Melalui proses panjang yang berlandaskan prinsip musyawarah dan mufakat, para peserta secara bulat dan dengan suara aklamasi menetapkan Ustadz Mislahudin sebagai Ketua Pimpinan Wilayah JATMA ASWAJA NTB untuk masa bakti periode 2026–2031. Penetapan ini menjadi amanah besar yang diterima dengan penuh rasa syukur dan tanggung jawab.
Dalam sambutan pertamanya pasca-ditetapkan, Ustadz Mislahudin menyampaikan komitmen kuat untuk mengemban tugas tersebut dengan sebaik-baiknya. Ia menegaskan visi utama kepemimpinannya adalah menjadikan PW JATMA ASWAJA NTB sebagai wadah pemersatu bagi seluruh pengamal tarekat mu’tabarah, sekaligus hadir sebagai khadimul umat atau pelayan bagi kepentingan masyarakat luas.
“Insya Allah, kami akan senantiasa mengawal khittah atau landasan perjuangan JATMA ASWAJA, yaitu tazkiyatun nafs atau penyucian jiwa, latifatul ruh atau kehalusan batin, serta pengabdian tulus untuk umat. Mari kita sadari, meskipun kita memiliki jalur tarekat yang beragam, namun kita tetap satu dalam ikatan cinta kepada Allah SWT dan Rasul-Nya,” tegasnya dengan penuh ketenangan.

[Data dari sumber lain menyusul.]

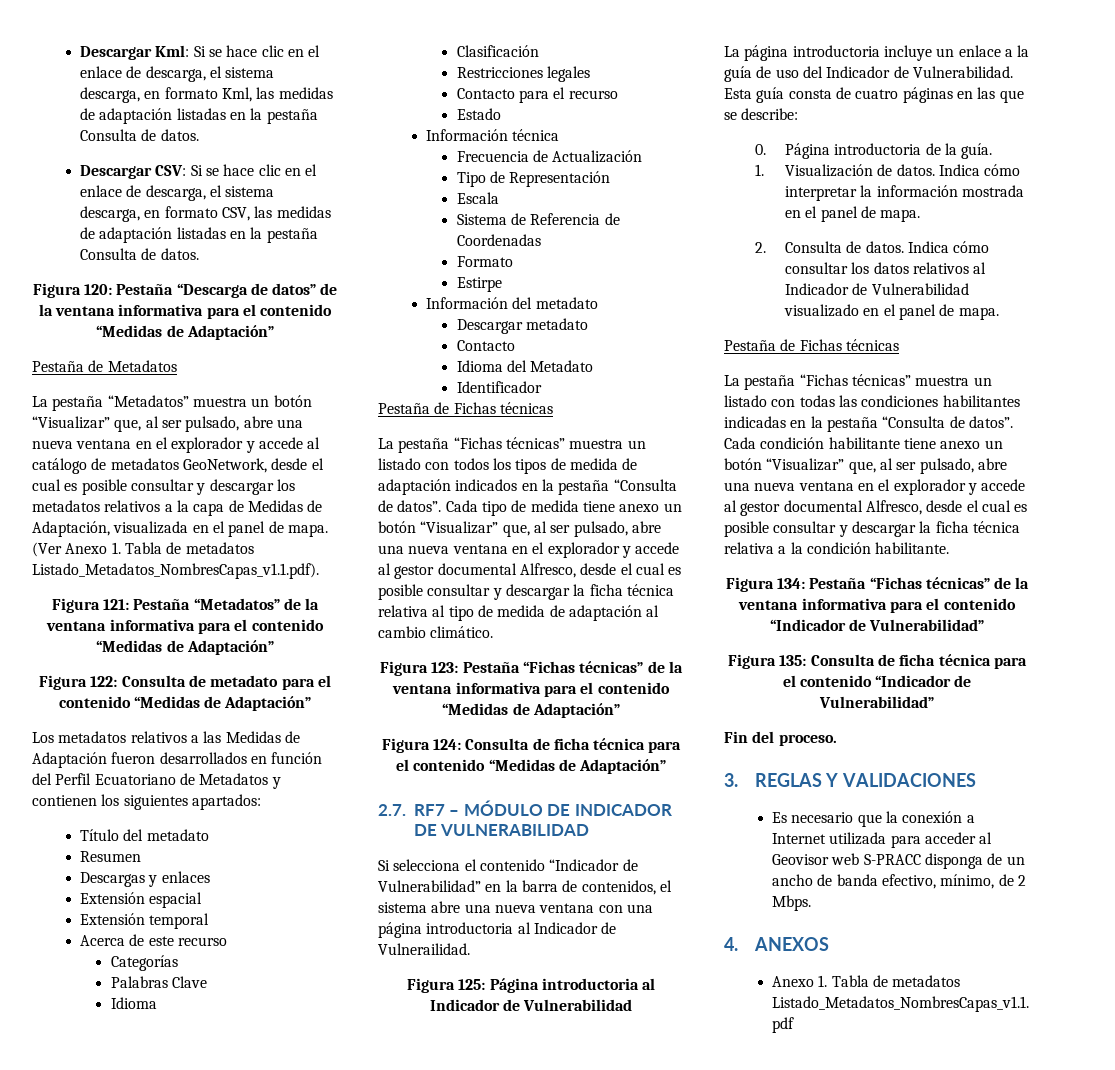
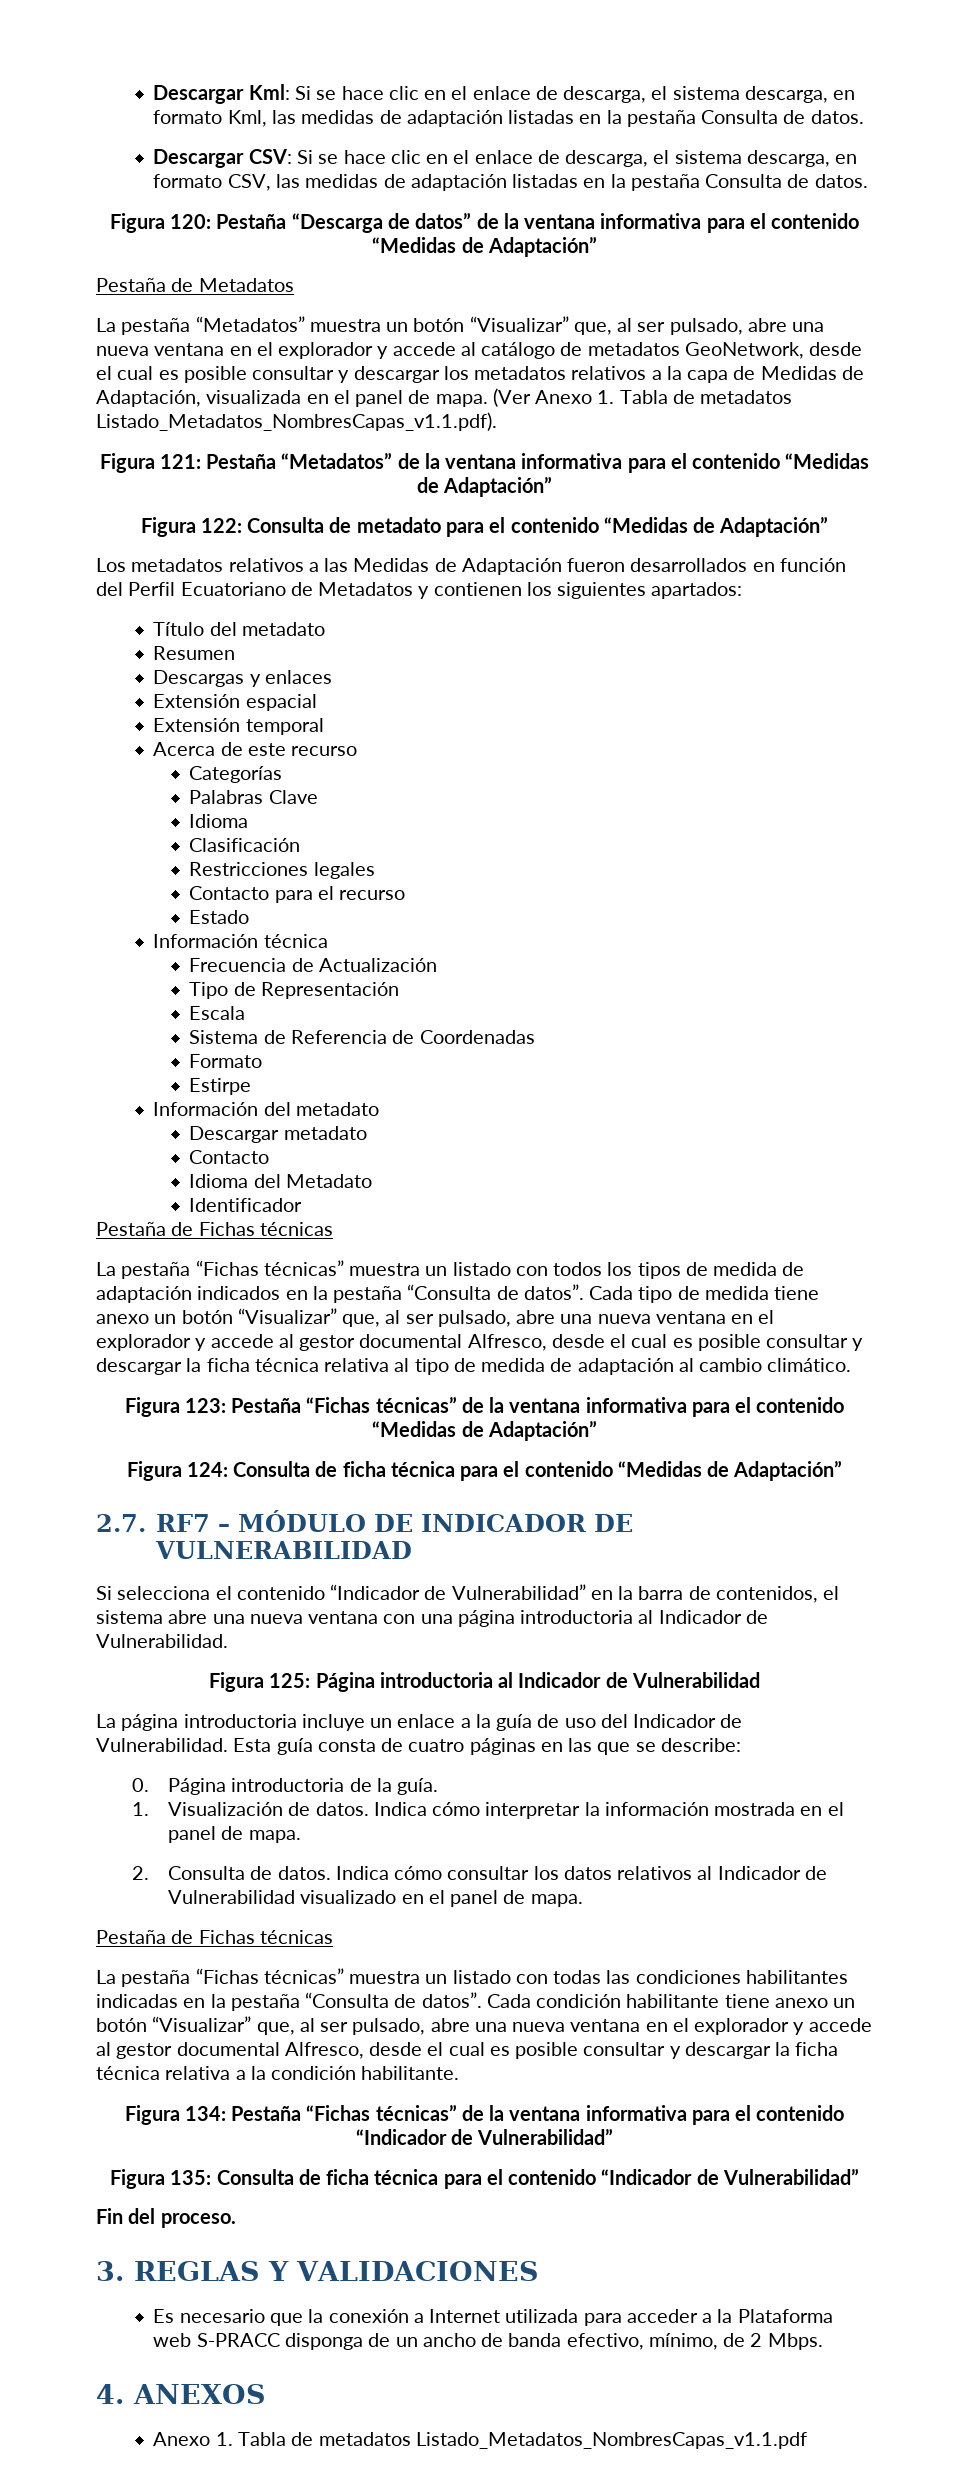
- Si selecciona el contenido “Indicador de Vulnerabilidad” en la barra de contenidos, el sistema abre una nueva ventana con una página introductoria al Indicador de Vulnerailidad.
+ Si selecciona el contenido “Indicador de Vulnerabilidad” en la barra de contenidos, el sistema abre una nueva ventana con una página introductoria al Indicador de Vulnerabilidad.
- Es necesario que la conexión a Internet utilizada para acceder al Geovisor web S-PRACC disponga de un ancho de banda efectivo, mínimo, de 2 Mbps.
+ Es necesario que la conexión a Internet utilizada para acceder a la Plataforma web S-PRACC disponga de un ancho de banda efectivo, mínimo, de 2 Mbps.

Dukungan dan bimbingan juga disampaikan oleh Majelis Irsyad wan Nasihah PW JATMA ASWAJA NTB. Lembaga ini menegaskan perannya yang akan senantiasa mendampingi serta memberikan arahan rohani, guna memastikan seluruh langkah dan program kerja organisasi tetap berada di jalan yang benar sesuai ajaran Ahlussunnah wal Jama’ah. Sebagai bagian dari tim formatur, Majelis Irsyad juga menetapkan susunan pengurus tingkat daerah hingga cabang yang tersebar di seluruh kabupaten se-NTB agar struktur organisasi berjalan selaras dan terpadu.
Selain penetapan ketua, Muswil ini juga menetapkan YMH. Lalu Ibnu Hajar menduduki posisi Sekretaris PW JATMA ASWAJA NTB. Sosok yang juga dikenal sebagai Ketua Umum Sasaka Nusantara NTB ini menyampaikan rasa syukur sekaligus komitmen mendukung kepemimpinan yang baru terbentuk.
“Terbentuknya kepengurusan PW JATMA ASWAJA NTB ini bagaikan energi baru yang kita miliki. Semoga kehadiran wadah ini dapat semakin memperkuat keteguhan rohani umat, sekaligus melanjutkan semangat pengabdian sosial demi kebaikan dan kemajuan masyarakat di seluruh penjuru NTB,” ujarnya penuh harap.
Acara Muswil I ini ditutup secara khidmat dengan pembacaan doa bersama serta pembacaan Deklarasi Komitmen PW JATMA ASWAJA NTB. Dalam naskah tersebut, seluruh pengurus dan peserta bersepakat untuk senantiasa menjaga ukhuwah atau persaudaraan, merawat serta melestarikan warisan tarekat mu’tabarah, serta turut berkontribusi nyata dalam membangun kemajuan dan kesejahteraan umat serta daerah Nusa Tenggara Barat.